Giter Club home page Giter Club logo

Comments (8)

bulwahn avatar bulwahn commented on July 25, 2024 1

Nice collection of stuff, but unfortunately probably all irrelevant.

The pasta project faces two issues:

  1. we have very few applications using pasta implemented (we have no real users of the overall program), because many ideas of all the use cases are not implemented. This should be the focus.

  2. We have only a very small ground truth. Any sophisticated algorithm does not help because the ground truth is small. There is no way to increase the ground truth dataset, so we should focus on fixing specific systematic issues.

This issue is about extending the data structures to identify and include the notion of patch series and try to compute a relationship between them.

from pasta.

bulwahn avatar bulwahn commented on July 25, 2024

Pasta relates patches to each other based on a suitable heuristics optimised for relating patches.

However, pasta also has the information of which patches are in which series.

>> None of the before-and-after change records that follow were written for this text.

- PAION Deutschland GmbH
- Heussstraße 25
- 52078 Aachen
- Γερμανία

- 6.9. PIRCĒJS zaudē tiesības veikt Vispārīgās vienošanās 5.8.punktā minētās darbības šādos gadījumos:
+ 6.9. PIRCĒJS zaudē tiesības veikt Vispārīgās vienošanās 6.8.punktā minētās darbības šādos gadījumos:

So, we can use a further algorithm/heuristics to conclude from related patches among multiple series which series (possibly identified by their cover letters) are related to each other.

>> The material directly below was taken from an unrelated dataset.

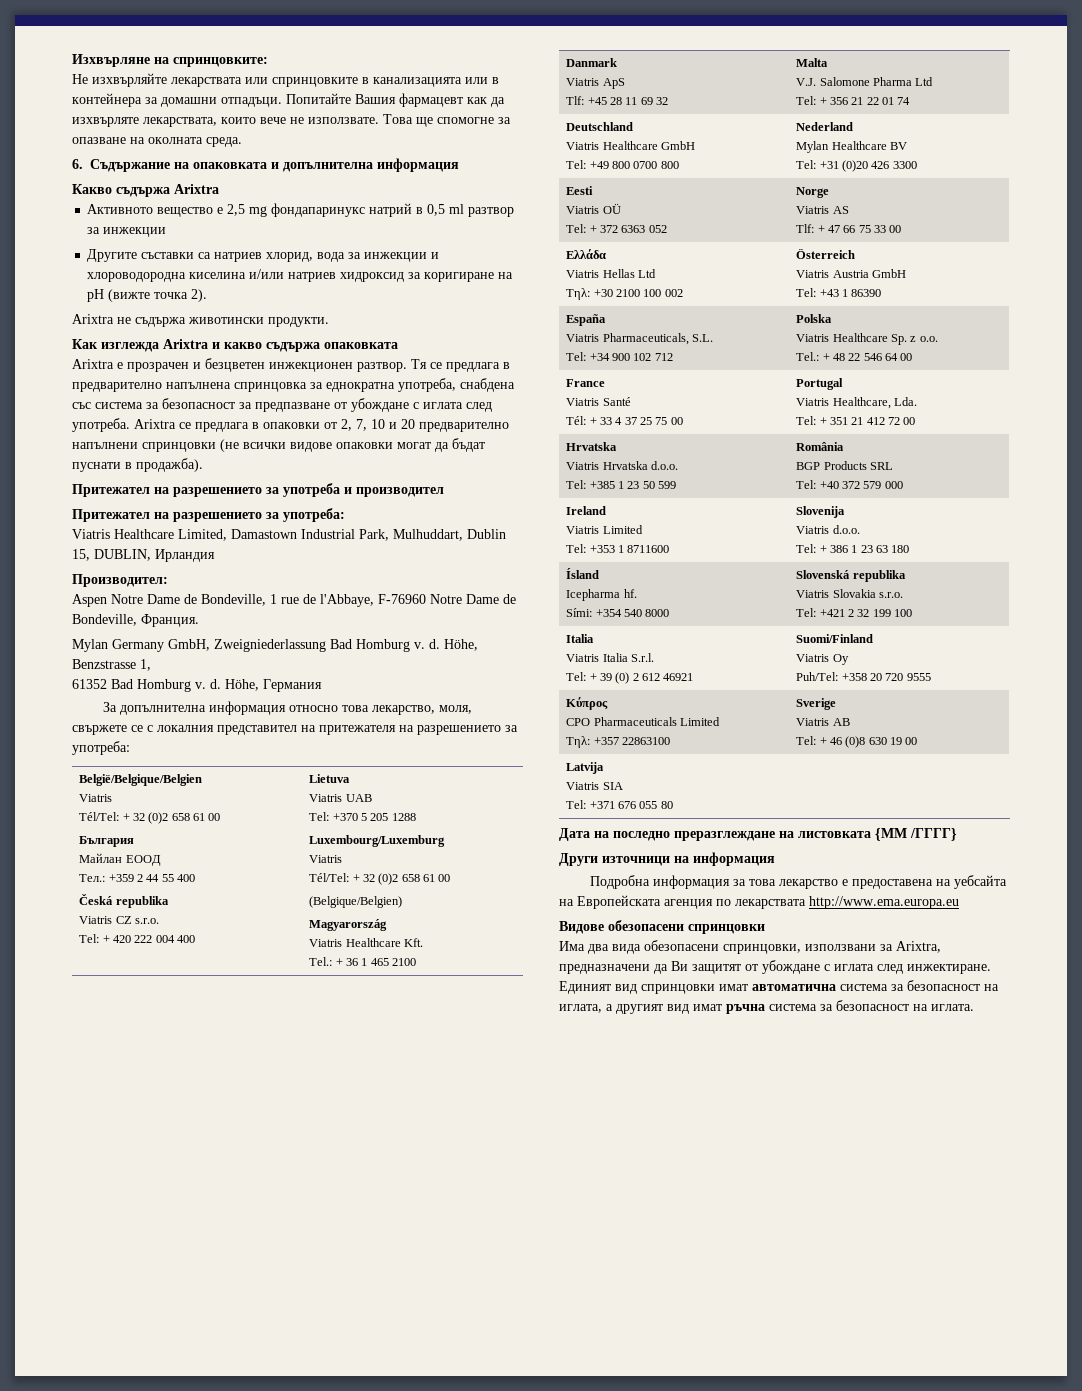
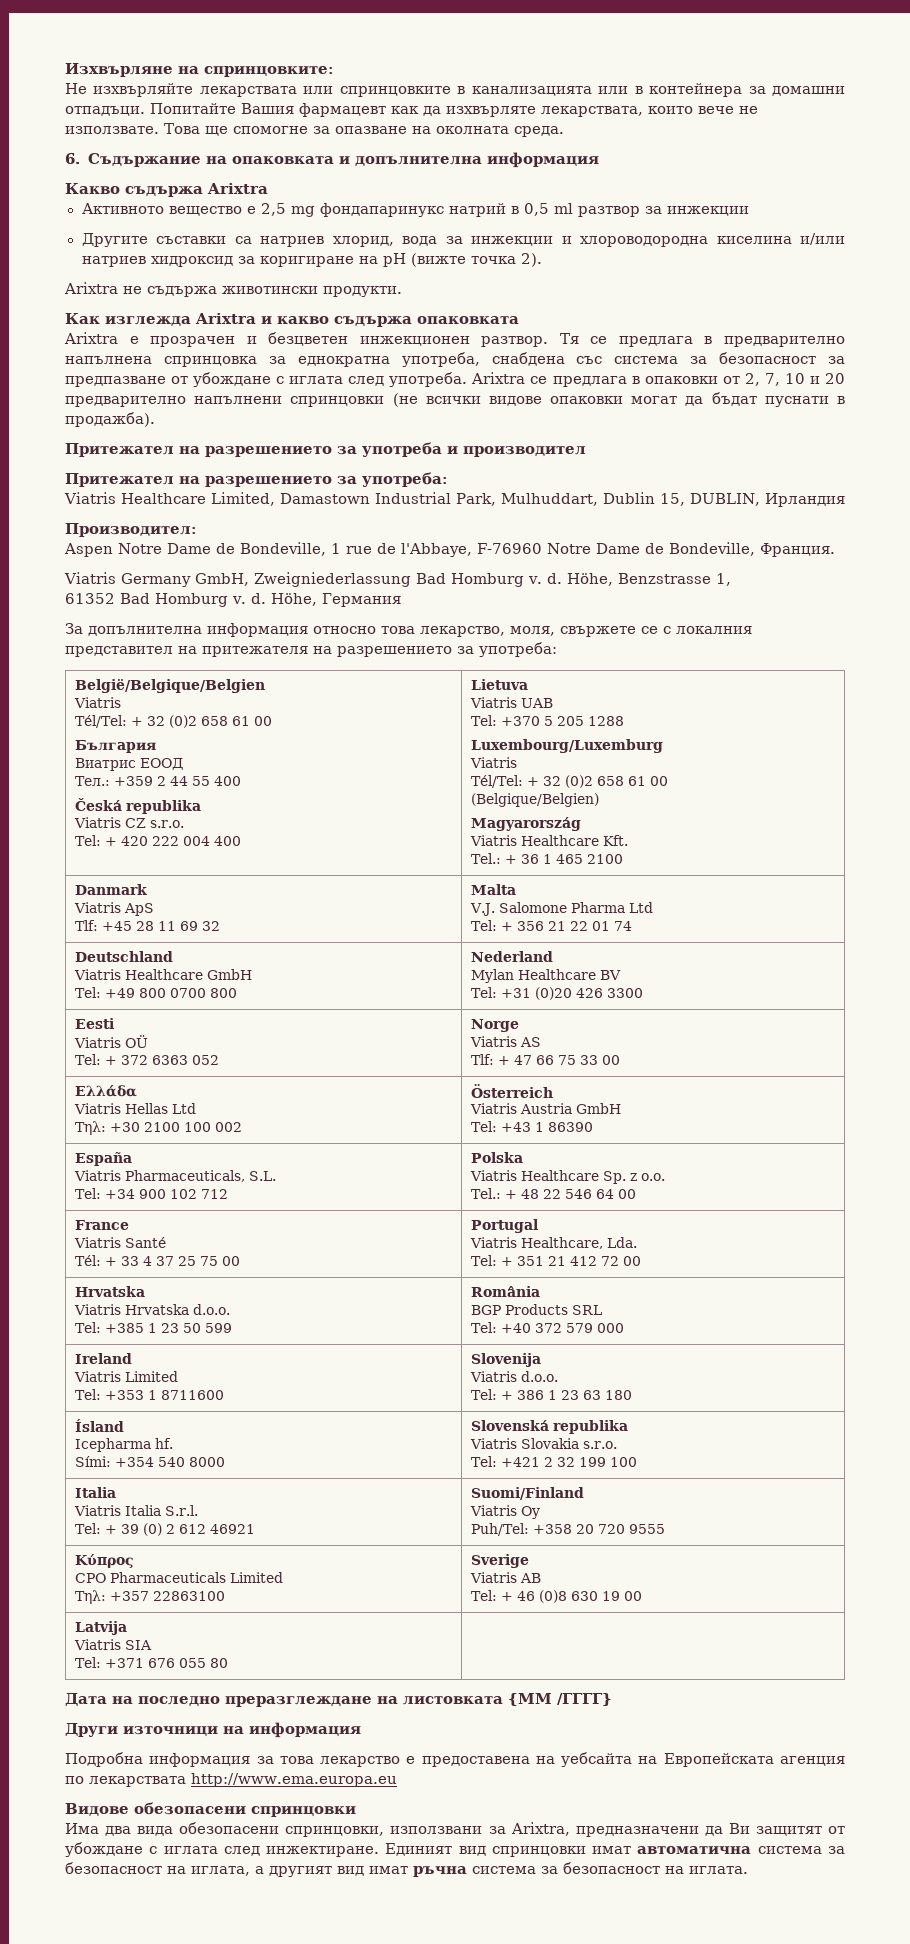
- Mylan Germany GmbH, Zweigniederlassung Bad Homburg v. d.
+ Viatris Germany GmbH, Zweigniederlassung Bad Homburg v. d.
- Майлан ЕООД
+ Виатрис ЕООД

We can also consider possible metrics in the cover letters of the series as further factor for determining the correct relation between series.

@rralf Would this be a suitable task for a bachelor's/master's thesis topic?

from pasta.

bulwahn avatar bulwahn commented on July 25, 2024

Probably, the issue should be renamed to "Compute relation between patch series"; the cover letter is only a part of a patch series, that identifies and is unique to the patch series.

from pasta.

vaniisgh avatar vaniisgh commented on July 25, 2024

Hey :)
I read about PaStA on the community bridge website and was looking at this issue, it seemed really interesting ( &challenging ) but I would like to try and work one something like this possibly ... or even contribute to smaller issues independently, if you have any pointers on how to go about this process I would really appreciate it.

thanks & regards

edit: maybe something like #33 combining PaStA with the cregit tool will be more suitable, but the algorithm part of this issue really excites me :)

from pasta.

bulwahn avatar bulwahn commented on July 25, 2024

@vaniisgh we have enough work on all ends of this project, deep internals, nice visualisations, connecting with other tools etc.

I think this task here is suitable for a mentorship. For the beginning, I need to ask if you roughly know the kernel workflow on the mailing lists, e.g., do you know what is a cover letter, what is a patch series etc.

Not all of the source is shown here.